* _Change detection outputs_
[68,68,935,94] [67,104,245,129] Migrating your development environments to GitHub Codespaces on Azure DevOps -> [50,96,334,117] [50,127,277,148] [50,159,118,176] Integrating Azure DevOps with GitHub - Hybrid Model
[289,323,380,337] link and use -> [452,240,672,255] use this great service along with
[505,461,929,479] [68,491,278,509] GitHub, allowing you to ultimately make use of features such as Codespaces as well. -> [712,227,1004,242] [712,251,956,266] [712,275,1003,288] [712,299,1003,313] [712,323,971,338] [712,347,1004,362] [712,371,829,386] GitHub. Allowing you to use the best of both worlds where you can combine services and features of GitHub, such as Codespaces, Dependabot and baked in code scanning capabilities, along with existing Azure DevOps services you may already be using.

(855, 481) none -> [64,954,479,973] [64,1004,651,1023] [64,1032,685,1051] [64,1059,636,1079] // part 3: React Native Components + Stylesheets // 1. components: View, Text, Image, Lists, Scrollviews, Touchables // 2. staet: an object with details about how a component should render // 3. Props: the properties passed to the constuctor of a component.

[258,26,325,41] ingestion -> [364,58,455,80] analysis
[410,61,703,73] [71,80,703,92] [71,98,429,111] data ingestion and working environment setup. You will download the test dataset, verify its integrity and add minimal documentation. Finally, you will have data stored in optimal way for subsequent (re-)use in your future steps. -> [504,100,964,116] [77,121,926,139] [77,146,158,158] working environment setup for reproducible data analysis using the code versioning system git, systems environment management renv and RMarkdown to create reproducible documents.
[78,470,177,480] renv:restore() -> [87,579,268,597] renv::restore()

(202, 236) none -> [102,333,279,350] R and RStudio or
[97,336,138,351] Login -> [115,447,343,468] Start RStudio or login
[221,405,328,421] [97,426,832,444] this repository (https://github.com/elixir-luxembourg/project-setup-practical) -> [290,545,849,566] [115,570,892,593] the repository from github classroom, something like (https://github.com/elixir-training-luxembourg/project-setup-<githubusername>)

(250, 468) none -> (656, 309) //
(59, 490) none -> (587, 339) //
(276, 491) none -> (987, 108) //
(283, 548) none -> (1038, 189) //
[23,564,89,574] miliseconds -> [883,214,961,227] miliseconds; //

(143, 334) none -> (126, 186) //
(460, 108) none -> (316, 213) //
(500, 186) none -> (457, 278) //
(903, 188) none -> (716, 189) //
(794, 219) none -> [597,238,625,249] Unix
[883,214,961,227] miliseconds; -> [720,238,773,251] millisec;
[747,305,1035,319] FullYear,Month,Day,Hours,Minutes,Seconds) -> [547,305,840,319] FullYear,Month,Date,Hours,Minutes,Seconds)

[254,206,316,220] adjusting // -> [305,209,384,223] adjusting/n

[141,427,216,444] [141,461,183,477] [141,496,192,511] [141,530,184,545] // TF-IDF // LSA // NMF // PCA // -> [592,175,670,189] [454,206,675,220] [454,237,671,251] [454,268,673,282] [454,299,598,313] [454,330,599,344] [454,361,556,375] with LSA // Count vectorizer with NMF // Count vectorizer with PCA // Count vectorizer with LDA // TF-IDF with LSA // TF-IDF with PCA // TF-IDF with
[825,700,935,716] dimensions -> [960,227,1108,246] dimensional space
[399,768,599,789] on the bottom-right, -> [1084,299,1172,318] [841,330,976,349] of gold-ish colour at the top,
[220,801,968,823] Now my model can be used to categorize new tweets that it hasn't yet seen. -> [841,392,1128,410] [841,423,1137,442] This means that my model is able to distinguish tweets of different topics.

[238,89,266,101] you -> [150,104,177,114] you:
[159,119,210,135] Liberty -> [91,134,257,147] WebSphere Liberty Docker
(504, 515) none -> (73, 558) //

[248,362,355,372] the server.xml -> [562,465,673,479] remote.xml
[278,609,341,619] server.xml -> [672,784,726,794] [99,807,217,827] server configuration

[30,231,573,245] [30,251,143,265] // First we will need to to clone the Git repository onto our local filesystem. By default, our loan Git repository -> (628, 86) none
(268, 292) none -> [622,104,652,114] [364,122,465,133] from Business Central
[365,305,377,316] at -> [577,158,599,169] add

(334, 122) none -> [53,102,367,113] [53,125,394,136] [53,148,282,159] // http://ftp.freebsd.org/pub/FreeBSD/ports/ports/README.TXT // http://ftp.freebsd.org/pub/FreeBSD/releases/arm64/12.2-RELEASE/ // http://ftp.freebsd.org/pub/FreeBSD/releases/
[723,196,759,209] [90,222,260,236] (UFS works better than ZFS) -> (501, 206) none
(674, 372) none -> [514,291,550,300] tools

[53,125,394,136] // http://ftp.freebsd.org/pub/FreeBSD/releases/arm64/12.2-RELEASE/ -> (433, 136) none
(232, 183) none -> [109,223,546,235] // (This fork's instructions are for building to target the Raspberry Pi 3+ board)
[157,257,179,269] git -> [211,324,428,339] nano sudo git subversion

* _Work request_
Return the number of lines in the data above that include the word "repository", and nothing else.

* _Exercise result_
2